* [What is needed]:
Starting at the line that holds "shipping: 23.99 -> 0.00" and stopping at the line that holds "Basim, Min Kära: 2", restate the records below word for word, with both of those lines included.

Change detection outputs
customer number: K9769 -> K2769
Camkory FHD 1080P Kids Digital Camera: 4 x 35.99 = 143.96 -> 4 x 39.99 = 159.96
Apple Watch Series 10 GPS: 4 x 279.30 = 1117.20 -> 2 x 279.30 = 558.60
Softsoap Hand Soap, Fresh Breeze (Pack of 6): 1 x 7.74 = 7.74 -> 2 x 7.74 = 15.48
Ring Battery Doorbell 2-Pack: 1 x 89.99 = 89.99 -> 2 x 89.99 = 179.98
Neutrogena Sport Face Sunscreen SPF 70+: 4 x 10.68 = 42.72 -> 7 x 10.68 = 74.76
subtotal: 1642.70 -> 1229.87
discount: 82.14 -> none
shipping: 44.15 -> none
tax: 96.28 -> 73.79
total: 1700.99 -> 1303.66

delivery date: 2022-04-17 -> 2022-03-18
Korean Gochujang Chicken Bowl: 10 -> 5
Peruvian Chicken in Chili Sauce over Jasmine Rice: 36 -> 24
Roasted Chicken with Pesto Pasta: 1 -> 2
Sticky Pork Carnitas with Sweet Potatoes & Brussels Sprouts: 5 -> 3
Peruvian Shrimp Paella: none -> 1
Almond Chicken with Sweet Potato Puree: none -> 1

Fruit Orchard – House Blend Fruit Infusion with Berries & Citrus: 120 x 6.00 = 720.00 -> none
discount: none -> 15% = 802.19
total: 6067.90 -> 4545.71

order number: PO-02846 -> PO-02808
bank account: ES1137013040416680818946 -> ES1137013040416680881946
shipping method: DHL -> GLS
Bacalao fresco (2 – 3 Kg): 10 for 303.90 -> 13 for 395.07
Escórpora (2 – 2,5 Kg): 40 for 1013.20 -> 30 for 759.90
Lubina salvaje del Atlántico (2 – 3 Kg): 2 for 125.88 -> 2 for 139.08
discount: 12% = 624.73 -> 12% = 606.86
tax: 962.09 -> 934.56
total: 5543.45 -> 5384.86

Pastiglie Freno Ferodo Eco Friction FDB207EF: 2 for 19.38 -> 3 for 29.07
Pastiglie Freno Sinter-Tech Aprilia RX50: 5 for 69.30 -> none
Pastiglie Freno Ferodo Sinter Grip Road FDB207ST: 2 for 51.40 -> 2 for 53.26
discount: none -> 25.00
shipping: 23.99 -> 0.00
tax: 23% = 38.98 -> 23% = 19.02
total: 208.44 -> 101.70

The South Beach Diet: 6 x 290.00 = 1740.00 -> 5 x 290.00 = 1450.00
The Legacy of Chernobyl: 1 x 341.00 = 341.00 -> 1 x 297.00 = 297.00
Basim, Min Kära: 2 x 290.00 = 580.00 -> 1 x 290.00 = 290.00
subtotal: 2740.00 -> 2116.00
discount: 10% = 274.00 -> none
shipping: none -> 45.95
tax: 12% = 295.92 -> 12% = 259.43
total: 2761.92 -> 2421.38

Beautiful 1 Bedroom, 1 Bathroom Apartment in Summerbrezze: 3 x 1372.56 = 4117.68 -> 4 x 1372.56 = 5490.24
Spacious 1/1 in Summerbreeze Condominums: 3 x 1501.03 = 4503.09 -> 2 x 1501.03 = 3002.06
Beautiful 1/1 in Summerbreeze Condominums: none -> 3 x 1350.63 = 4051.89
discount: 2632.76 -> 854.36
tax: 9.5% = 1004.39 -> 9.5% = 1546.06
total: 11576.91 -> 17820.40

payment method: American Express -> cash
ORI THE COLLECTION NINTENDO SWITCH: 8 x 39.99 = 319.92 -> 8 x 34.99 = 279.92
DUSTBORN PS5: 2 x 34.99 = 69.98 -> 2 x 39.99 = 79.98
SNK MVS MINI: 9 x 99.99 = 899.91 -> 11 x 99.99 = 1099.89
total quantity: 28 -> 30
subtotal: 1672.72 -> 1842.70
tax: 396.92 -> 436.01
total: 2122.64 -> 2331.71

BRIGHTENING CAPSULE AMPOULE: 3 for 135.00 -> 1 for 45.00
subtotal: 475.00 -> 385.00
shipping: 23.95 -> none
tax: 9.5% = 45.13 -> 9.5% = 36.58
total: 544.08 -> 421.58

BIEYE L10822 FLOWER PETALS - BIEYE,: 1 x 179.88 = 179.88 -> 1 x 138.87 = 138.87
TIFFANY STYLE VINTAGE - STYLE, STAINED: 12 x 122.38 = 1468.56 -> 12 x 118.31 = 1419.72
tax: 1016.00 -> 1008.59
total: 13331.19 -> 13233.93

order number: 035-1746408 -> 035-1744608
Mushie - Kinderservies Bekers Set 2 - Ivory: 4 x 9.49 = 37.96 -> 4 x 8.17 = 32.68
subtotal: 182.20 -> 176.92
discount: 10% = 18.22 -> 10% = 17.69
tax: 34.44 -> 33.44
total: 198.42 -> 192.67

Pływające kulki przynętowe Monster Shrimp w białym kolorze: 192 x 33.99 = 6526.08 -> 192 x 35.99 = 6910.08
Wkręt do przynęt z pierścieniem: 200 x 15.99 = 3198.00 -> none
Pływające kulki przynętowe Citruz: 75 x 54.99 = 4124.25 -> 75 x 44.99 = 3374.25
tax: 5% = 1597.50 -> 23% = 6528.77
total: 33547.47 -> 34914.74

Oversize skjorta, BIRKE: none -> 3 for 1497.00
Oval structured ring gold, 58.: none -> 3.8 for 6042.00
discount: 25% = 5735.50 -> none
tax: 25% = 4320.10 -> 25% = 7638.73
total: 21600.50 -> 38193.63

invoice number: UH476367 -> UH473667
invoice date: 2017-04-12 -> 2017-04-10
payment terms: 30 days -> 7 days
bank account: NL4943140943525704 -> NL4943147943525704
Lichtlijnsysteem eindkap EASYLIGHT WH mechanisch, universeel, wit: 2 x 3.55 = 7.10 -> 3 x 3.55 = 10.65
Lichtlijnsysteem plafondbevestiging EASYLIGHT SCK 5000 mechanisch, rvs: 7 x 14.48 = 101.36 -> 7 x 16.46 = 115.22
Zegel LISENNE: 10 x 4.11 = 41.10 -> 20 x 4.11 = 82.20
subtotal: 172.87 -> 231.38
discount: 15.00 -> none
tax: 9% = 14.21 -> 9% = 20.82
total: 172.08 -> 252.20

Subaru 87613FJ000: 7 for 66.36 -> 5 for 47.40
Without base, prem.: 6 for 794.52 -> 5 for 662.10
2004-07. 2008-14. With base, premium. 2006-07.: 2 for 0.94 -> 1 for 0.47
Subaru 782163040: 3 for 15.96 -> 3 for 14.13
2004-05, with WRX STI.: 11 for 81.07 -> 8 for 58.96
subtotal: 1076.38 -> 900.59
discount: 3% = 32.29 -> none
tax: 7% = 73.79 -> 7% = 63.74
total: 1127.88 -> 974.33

* [Written response]:
shipping: 23.99 -> 0.00
tax: 23% = 38.98 -> 23% = 19.02
total: 208.44 -> 101.70

The South Beach Diet: 6 x 290.00 = 1740.00 -> 5 x 290.00 = 1450.00
The Legacy of Chernobyl: 1 x 341.00 = 341.00 -> 1 x 297.00 = 297.00
Basim, Min Kära: 2 x 290.00 = 580.00 -> 1 x 290.00 = 290.00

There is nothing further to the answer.